_Problem to work on_. What lines in the records below mention "avaliação"? List them all.

_Available data_.
-- Opening Marker --

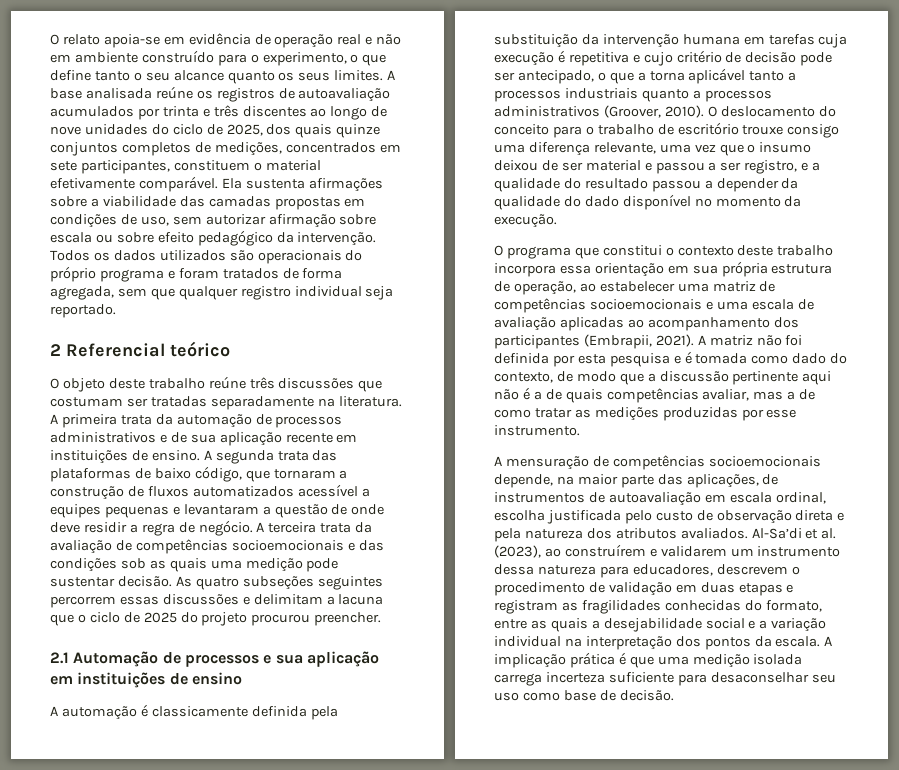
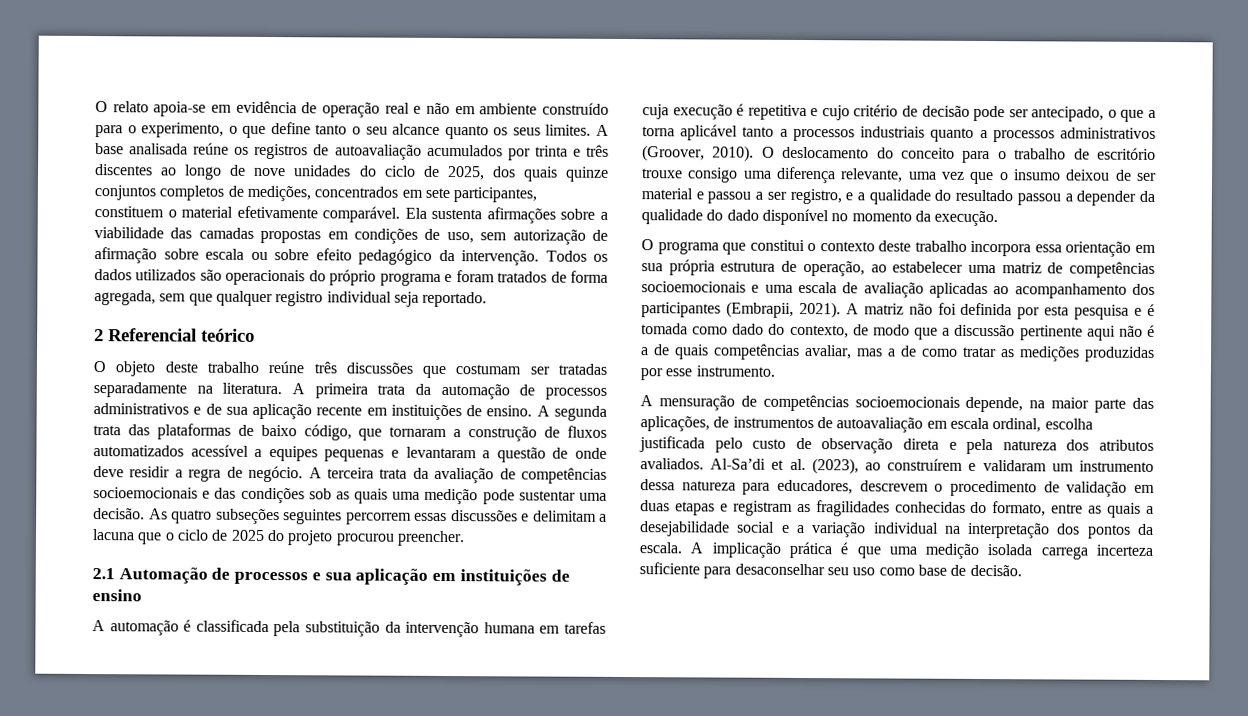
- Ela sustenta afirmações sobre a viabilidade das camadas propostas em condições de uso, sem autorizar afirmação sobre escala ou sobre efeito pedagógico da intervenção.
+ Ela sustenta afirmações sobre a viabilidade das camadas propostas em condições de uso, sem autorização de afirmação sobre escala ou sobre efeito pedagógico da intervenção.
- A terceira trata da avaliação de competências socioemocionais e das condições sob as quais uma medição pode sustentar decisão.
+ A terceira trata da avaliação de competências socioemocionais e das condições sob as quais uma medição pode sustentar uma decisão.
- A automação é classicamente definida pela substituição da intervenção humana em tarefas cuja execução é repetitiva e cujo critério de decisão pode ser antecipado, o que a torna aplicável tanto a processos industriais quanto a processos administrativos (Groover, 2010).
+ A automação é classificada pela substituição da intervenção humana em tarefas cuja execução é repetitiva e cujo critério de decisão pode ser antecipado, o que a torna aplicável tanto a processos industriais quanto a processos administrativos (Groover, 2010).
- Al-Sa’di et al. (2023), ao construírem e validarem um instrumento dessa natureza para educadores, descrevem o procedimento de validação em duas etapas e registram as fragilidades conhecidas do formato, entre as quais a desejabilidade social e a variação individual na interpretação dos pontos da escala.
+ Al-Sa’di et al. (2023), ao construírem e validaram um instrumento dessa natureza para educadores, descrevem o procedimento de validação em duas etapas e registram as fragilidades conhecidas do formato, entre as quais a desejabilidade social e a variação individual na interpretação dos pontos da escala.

-- Closing Marker --
-- Opening Marker --

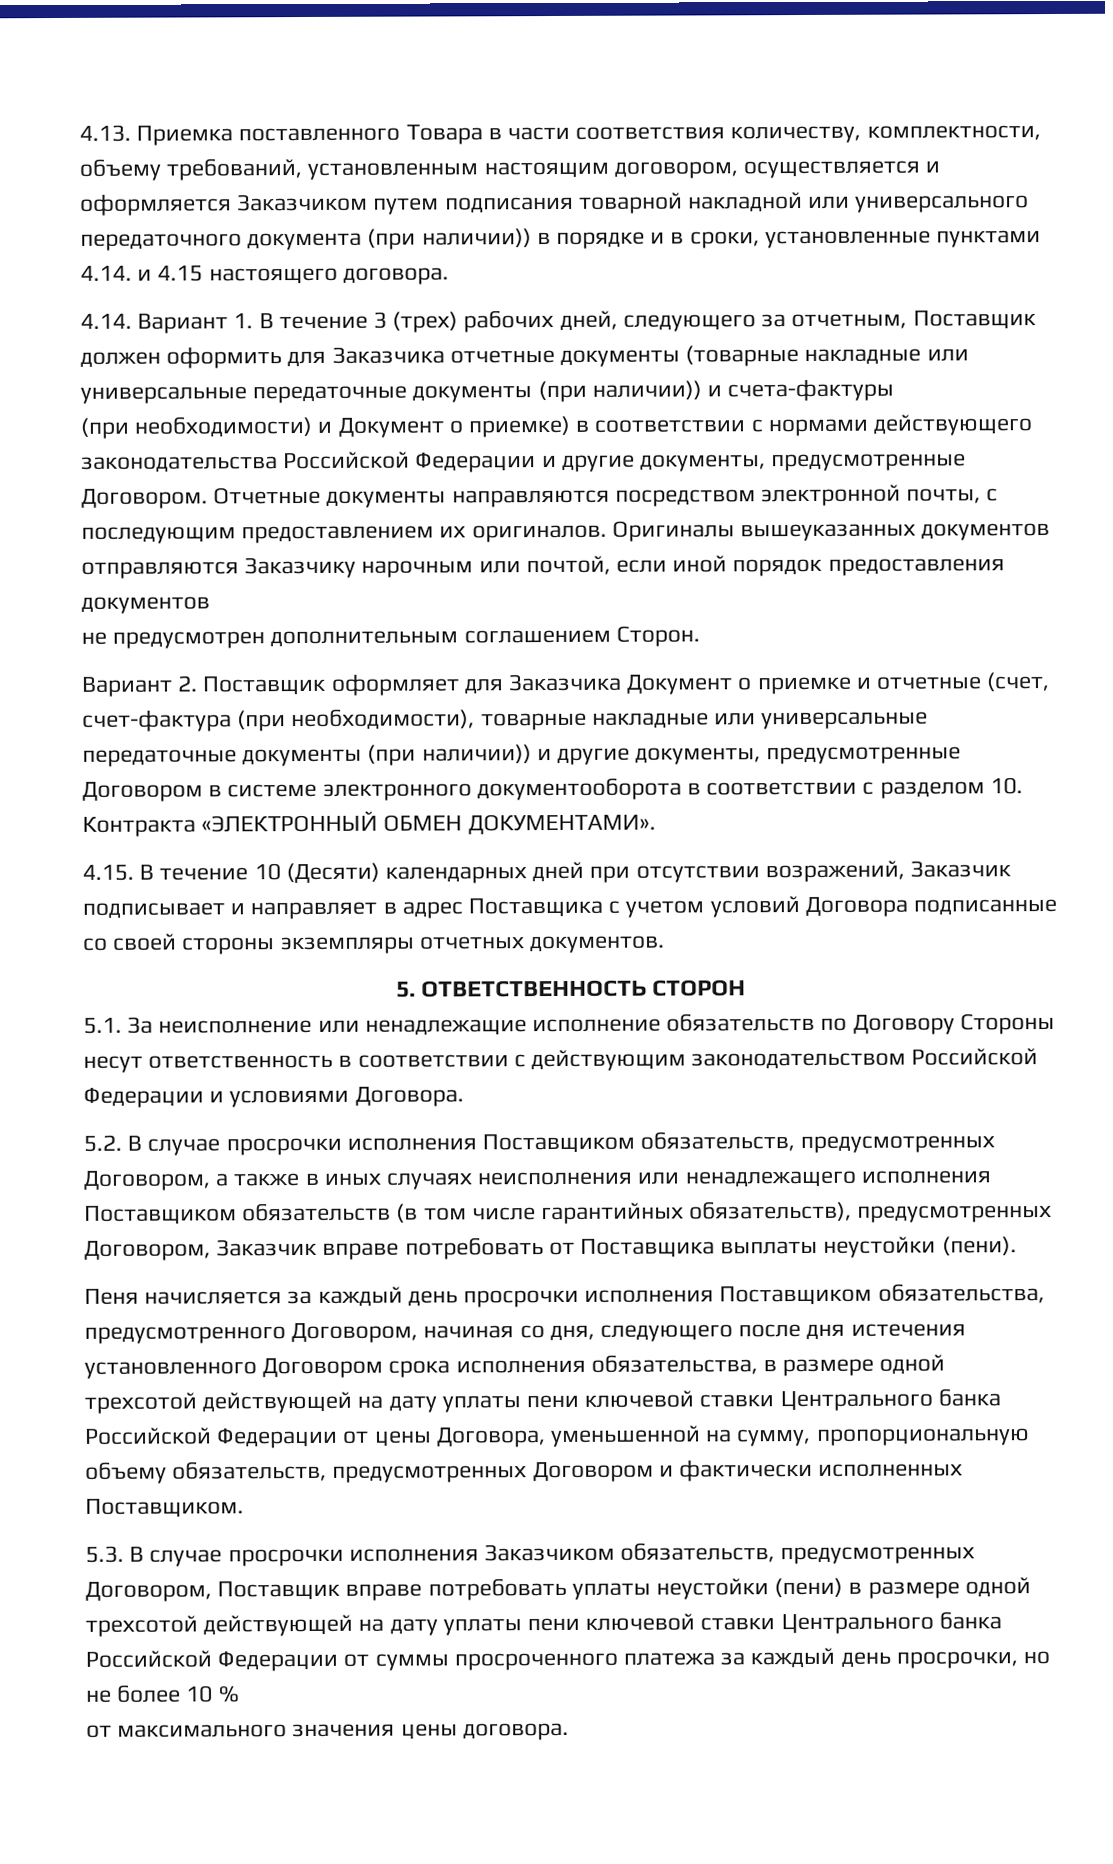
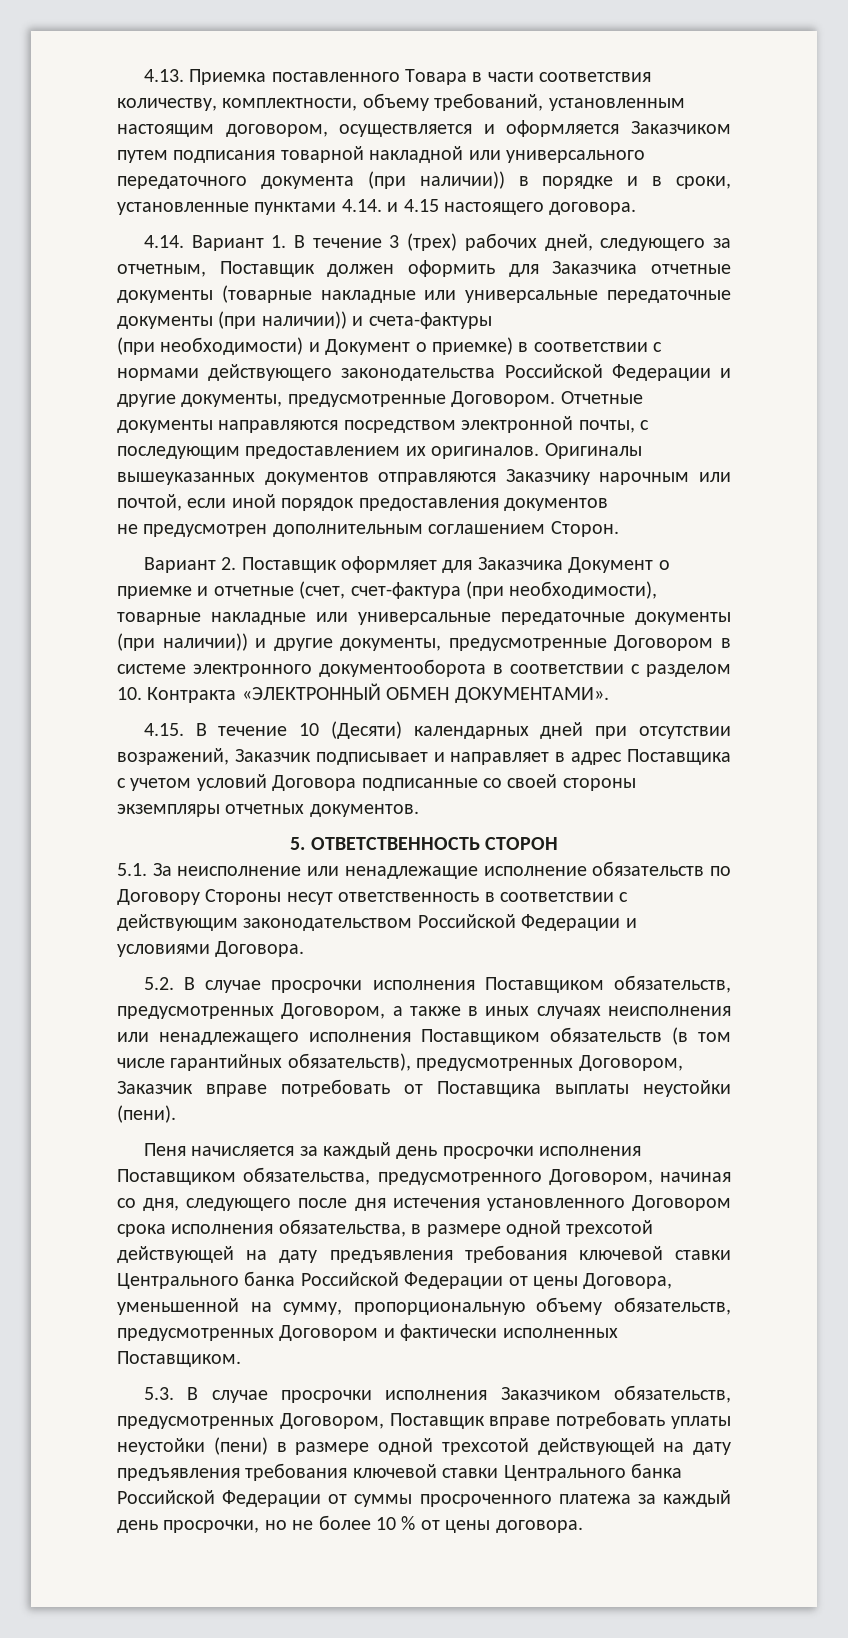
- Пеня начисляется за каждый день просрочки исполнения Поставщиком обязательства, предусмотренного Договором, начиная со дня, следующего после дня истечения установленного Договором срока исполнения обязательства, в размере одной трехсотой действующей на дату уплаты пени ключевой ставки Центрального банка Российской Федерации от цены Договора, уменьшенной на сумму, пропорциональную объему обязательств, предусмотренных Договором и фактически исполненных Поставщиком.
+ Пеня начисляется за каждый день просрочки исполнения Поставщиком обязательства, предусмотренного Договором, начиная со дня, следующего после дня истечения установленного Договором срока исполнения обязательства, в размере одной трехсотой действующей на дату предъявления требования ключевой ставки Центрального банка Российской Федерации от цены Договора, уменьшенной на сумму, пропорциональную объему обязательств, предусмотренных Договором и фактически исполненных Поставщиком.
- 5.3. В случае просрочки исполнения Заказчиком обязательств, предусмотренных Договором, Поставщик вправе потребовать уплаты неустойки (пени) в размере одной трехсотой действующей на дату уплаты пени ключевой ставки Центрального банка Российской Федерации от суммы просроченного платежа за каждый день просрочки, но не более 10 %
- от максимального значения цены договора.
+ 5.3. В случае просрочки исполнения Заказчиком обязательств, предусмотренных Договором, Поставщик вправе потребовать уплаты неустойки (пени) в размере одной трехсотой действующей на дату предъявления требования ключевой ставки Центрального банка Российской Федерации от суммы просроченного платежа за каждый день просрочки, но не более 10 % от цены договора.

-- Closing Marker --

_Result for this task_.
- A terceira trata da avaliação de competências socioemocionais e das condições sob as quais uma medição pode sustentar decisão.
+ A terceira trata da avaliação de competências socioemocionais e das condições sob as quais uma medição pode sustentar uma decisão.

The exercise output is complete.